Allah Resulü Hz. Muhammed (s.a.s.)´e ilk iman eden onun en sadik arkadaşı Hz. Ebu Bekr es-Siddîk´ın kızı ve Hz. Peygamber´in zevcesi. Hicretten dokuz veya on sene önce Mekke-i Mükerreme´de doğdu. Annesi Ümmi Rûmân binti Âmir ibn Umeyr´dir. Hz. Âişe çok küçük yaşta Müslüman olmuştur.
Resulullah, ilk zevcesi Hatîcetü´l Kübrâ hayatta iken başka bir kadınla evlenmemişti.

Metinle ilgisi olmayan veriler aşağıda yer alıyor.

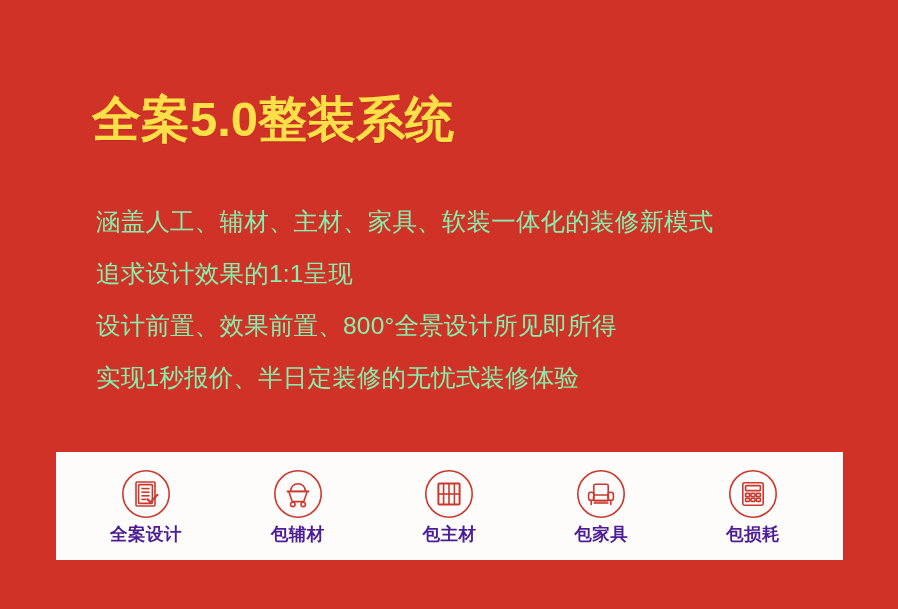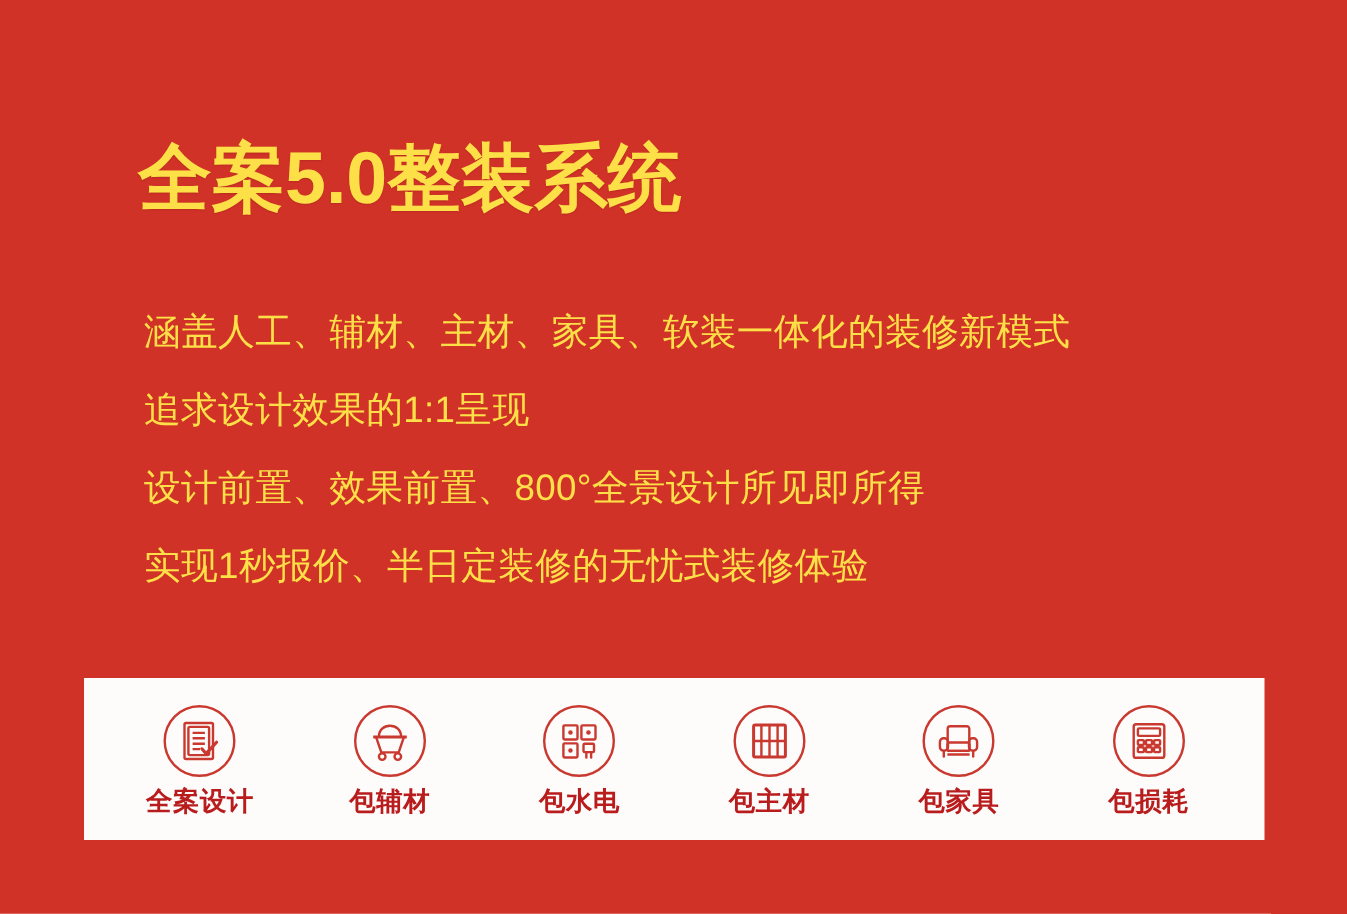--- a/index.html
+++ b/index.html
@@ -37,21 +37,21 @@
   
   .body-copy {
     position: absolute;
     left: 96px;
     top: 196px;
     width: 740px;
   }
   .body-line {
     font-size: 24.5px;
     line-height: 52px;
-    color: #fde047;
+    color: #86efac;
     font-weight: normal;
     white-space: nowrap;
     letter-spacing: 0.2px;
   }
 
   
   .feature-strip {
     position: absolute;
     left: 56px;
     top: 452px;
@@ -74,21 +74,21 @@
   }
   .feature-icon {
     width: 52px;
     height: 52px;
     display: block;
     margin-bottom: 4px;
   }
   .feature-label {
     font-size: 17.5px;
     font-weight: bold;
-    color: #b91c1c;
+    color: #4c1d95;
     line-height: 20px;
     white-space: nowrap;
     letter-spacing: 0.5px;
   }
   svg { display: block; }
 </style>
 </head>
 <body>
 
 <div id="poster">
@@ -129,37 +129,20 @@
           <path d="M18.6 23.2 c0 -4.6 3.4 -7.4 7.4 -7.4 c4.0 0 7.4 2.8 7.4 7.4" stroke-linecap="round"></path>
           <line x1="14.8" y1="23.4" x2="37.2" y2="23.4" stroke-width="2"></line>
           <path d="M16.8 23.6 L20.2 33.6 L31.8 33.6 L35.2 23.6" stroke-linejoin="round"></path>
           <circle cx="20.8" cy="36.4" r="2.2"></circle>
           <circle cx="31.2" cy="36.4" r="2.2"></circle>
         </svg>
       </span>
       <span class="feature-label">包辅材</span>
     </div>
 
-    <div class="feature-item">
-      <span class="feature-icon">
-        <svg class="feature-icon" viewBox="0 0 52 52" fill="none" stroke="#c9392f" stroke-width="1.6">
-          <circle cx="26" cy="26" r="23.2"></circle>
-          <rect x="15.6" y="15.6" width="9.4" height="9.4" rx="0.8"></rect>
-          <rect x="27.6" y="15.6" width="9.4" height="9.4" rx="0.8"></rect>
-          <rect x="15.6" y="27.6" width="9.4" height="9.4" rx="0.8"></rect>
-          <circle cx="20.3" cy="20.3" r="1.5" fill="#c9392f" stroke="none"></circle>
-          <circle cx="32.3" cy="20.3" r="1.5" fill="#c9392f" stroke="none"></circle>
-          <circle cx="20.3" cy="32.3" r="1.5" fill="#c9392f" stroke="none"></circle>
-          <rect x="29.0" y="27.8" width="7.0" height="5.6" rx="0.8"></rect>
-          <line x1="30.9" y1="33.6" x2="30.9" y2="37.0" stroke-linecap="round"></line>
-          <line x1="34.1" y1="33.6" x2="34.1" y2="37.0" stroke-linecap="round"></line>
-        </svg>
-      </span>
-      <span class="feature-label">包水电</span>
-    </div>
 
     <div class="feature-item">
       <span class="feature-icon">
         <svg class="feature-icon" viewBox="0 0 52 52" fill="none" stroke="#c9392f" stroke-width="1.6">
           <circle cx="26" cy="26" r="23.2"></circle>
           <rect x="15.4" y="15.4" width="21.2" height="21.2" rx="1" stroke-width="2"></rect>
           <line x1="20.6" y1="15.4" x2="20.6" y2="36.6"></line>
           <line x1="26.0" y1="15.4" x2="26.0" y2="36.6"></line>
           <line x1="31.4" y1="15.4" x2="31.4" y2="36.6"></line>
           <line x1="15.4" y1="26.0" x2="36.6" y2="26.0"></line>

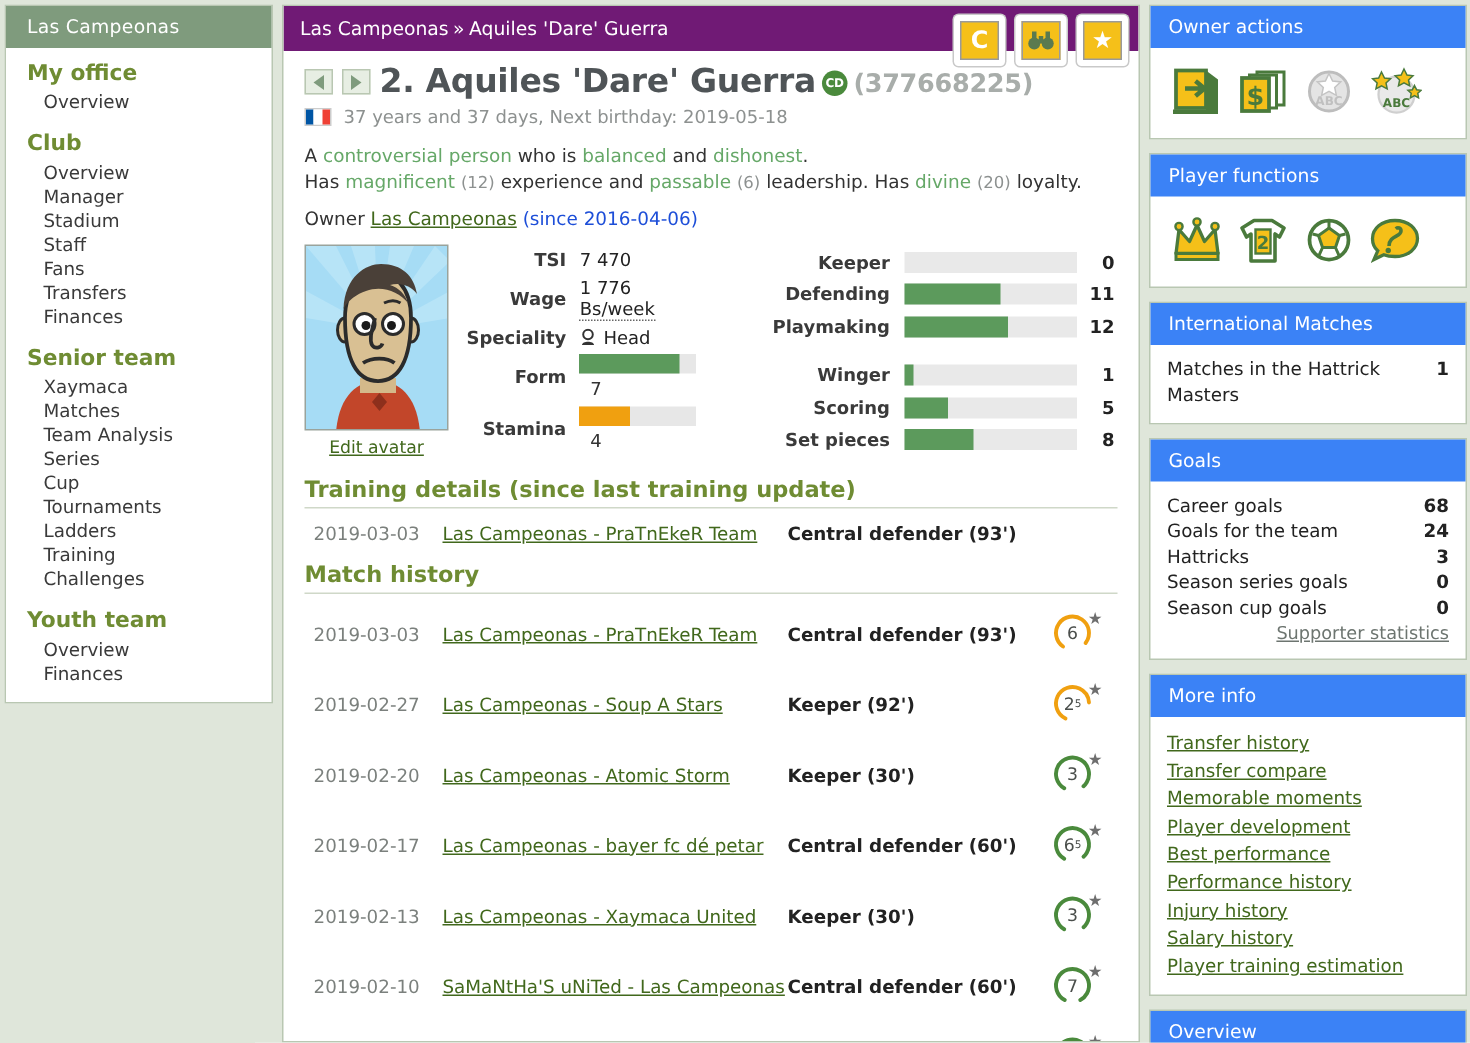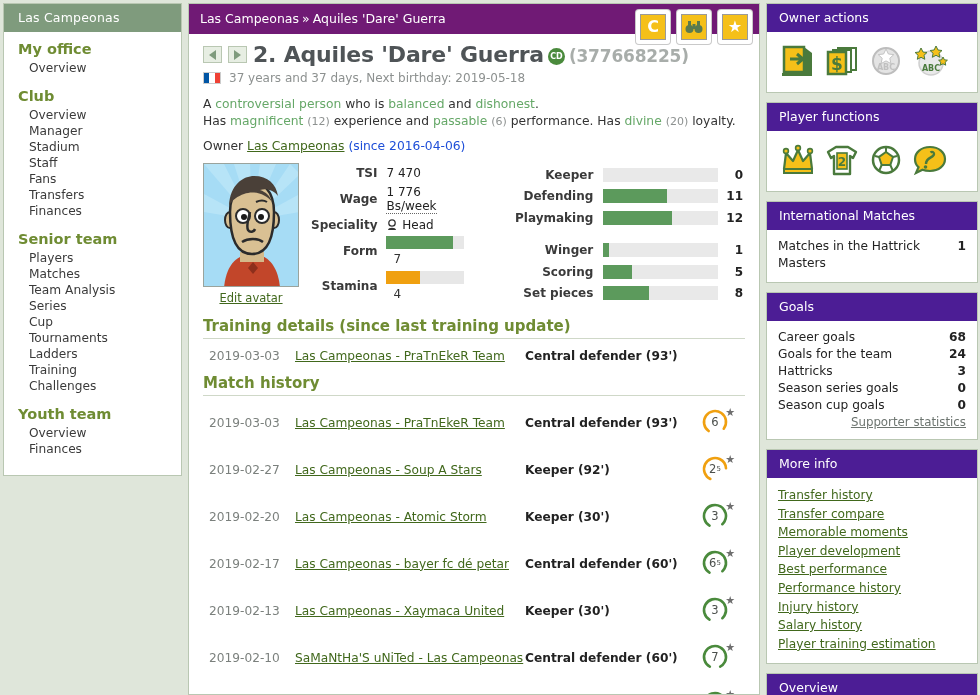--- a/index.html
+++ b/index.html
@@ -29,21 +29,21 @@
     border: 1px solid #b9c7b2;
     margin-bottom: 9px;
   }
   .panel-head {
     background: #7f9b7d;
     color: #ffffff;
     font-size: 12.5px;
     padding: 6px 10px 7px 14px;
     letter-spacing: .2px;
   }
-  .panel-body { padding: 8px 10px 16px 14px; }
+  .panel-body { padding: 8px 10px 9px 14px; }
   .nav-group { margin-bottom: 11px; }
   .nav-group:last-child { margin-bottom: 2px; }
   .nav-title {
     color: #6f8c33;
     font-weight: bold;
     font-size: 14.5px;
     margin-bottom: 2px;
     line-height: 18px;
   }
   .nav-item {
@@ -183,21 +183,21 @@
     display:flex; align-items:center; justify-content:center;
     font-size:11.5px; color:#4b4f4c; font-weight:normal;
   }
   .ringnum sub { font-size:7px; vertical-align: -1px; }
   .ringstar { position:absolute; right:0; top:0; color:#6e6e6e; font-size:11px; }
 
   
   .rightcol { width: 212px; flex: 0 0 212px; padding-top: 3px; }
   .r-panel { background:#fff; border:1px solid #b9c7b2; margin-bottom:9px; }
   .r-head {
-    background:#4c1d95; color:#fff; font-size:12.5px;
+    background:#3b82f6; color:#fff; font-size:12.5px;
     padding:6px 10px 7px 12px;
   }
   .r-body { padding: 8px 11px 10px 11px; }
   .iconrow { display:flex; gap:8px; align-items:center; justify-content:flex-start; padding: 4px 0 4px 2px; }
   .bigico { width:36px; height:34px; cursor:pointer; }
 
   .kv { display:flex; justify-content:space-between; font-size:12.2px; line-height:17px;gap:12px; }
   .kv .k { color:#222; }
   .kv .v { font-weight:bold; color:#222; }
   .kv.wrapk { align-items:flex-start; }
@@ -227,21 +227,21 @@
           <a class="nav-item" href="#">Manager</a>
           <a class="nav-item" href="#">Stadium</a>
           <a class="nav-item" href="#">Staff</a>
           <a class="nav-item" href="#">Fans</a>
           <a class="nav-item" href="#">Transfers</a>
           <a class="nav-item" href="#">Finances</a>
         </div>
 
         <div class="nav-group">
           <div class="nav-title">Senior team</div>
-          <a class="nav-item" href="#">Players</a>
+          <a class="nav-item" href="#">Xaymaca</a>
           <a class="nav-item" href="#">Matches</a>
           <a class="nav-item" href="#">Team Analysis</a>
           <a class="nav-item" href="#">Series</a>
           <a class="nav-item" href="#">Cup</a>
           <a class="nav-item" href="#">Tournaments</a>
           <a class="nav-item" href="#">Ladders</a>
           <a class="nav-item" href="#">Training</a>
           <a class="nav-item" href="#">Challenges</a>
         </div>
 
@@ -298,21 +298,21 @@
         <span class="flag">
           <span style="background:#0055a4"></span>
             <span style="background:#fff"></span>
             <span style="background:#ef4135"></span>
         </span>
         <span>37 years and 37 days, Next birthday: 2019-05-18</span>
       </div>
 
       <div class="traits">
         <div><span>A </span><span class="gr">controversial person</span><span> who is </span><span class="gr">balanced</span><span> and </span><span class="gr">dishonest</span><span>.</span></div>
-        <div><span>Has </span><span class="gr">magnificent</span> <span class="sub">(12)</span><span> experience and </span><span class="gr">passable</span> <span class="sub">(6)</span><span> performance. Has </span><span class="gr">divine</span> <span class="sub">(20)</span><span> loyalty.</span></div>
+        <div><span>Has </span><span class="gr">magnificent</span> <span class="sub">(12)</span><span> experience and </span><span class="gr">passable</span> <span class="sub">(6)</span><span> leadership. Has </span><span class="gr">divine</span> <span class="sub">(20)</span><span> loyalty.</span></div>
       </div>
 
       <div class="ownerline">
         <span>Owner</span>
         <a href="#">Las Campeonas</a>
         <span class="dim">(since 2016-04-06)</span>
       </div>
 
       <div class="infoblock">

Onun vefatından sonra bir süre daha evlenmedi. Resulullah, Hatice (r.a.)´ın ölümüne çok üzüldü. Osman ibn Maz´un´un hanımı Havle binti Hakim, Resulullah´a gelerek Ebu Bekr es-Siddîk´ın kızı Âişe ile evlenmesini teklif etti. Sonra da Resulullah adına Ebu Bekr´e giderek kızı Âişe´yi istedi.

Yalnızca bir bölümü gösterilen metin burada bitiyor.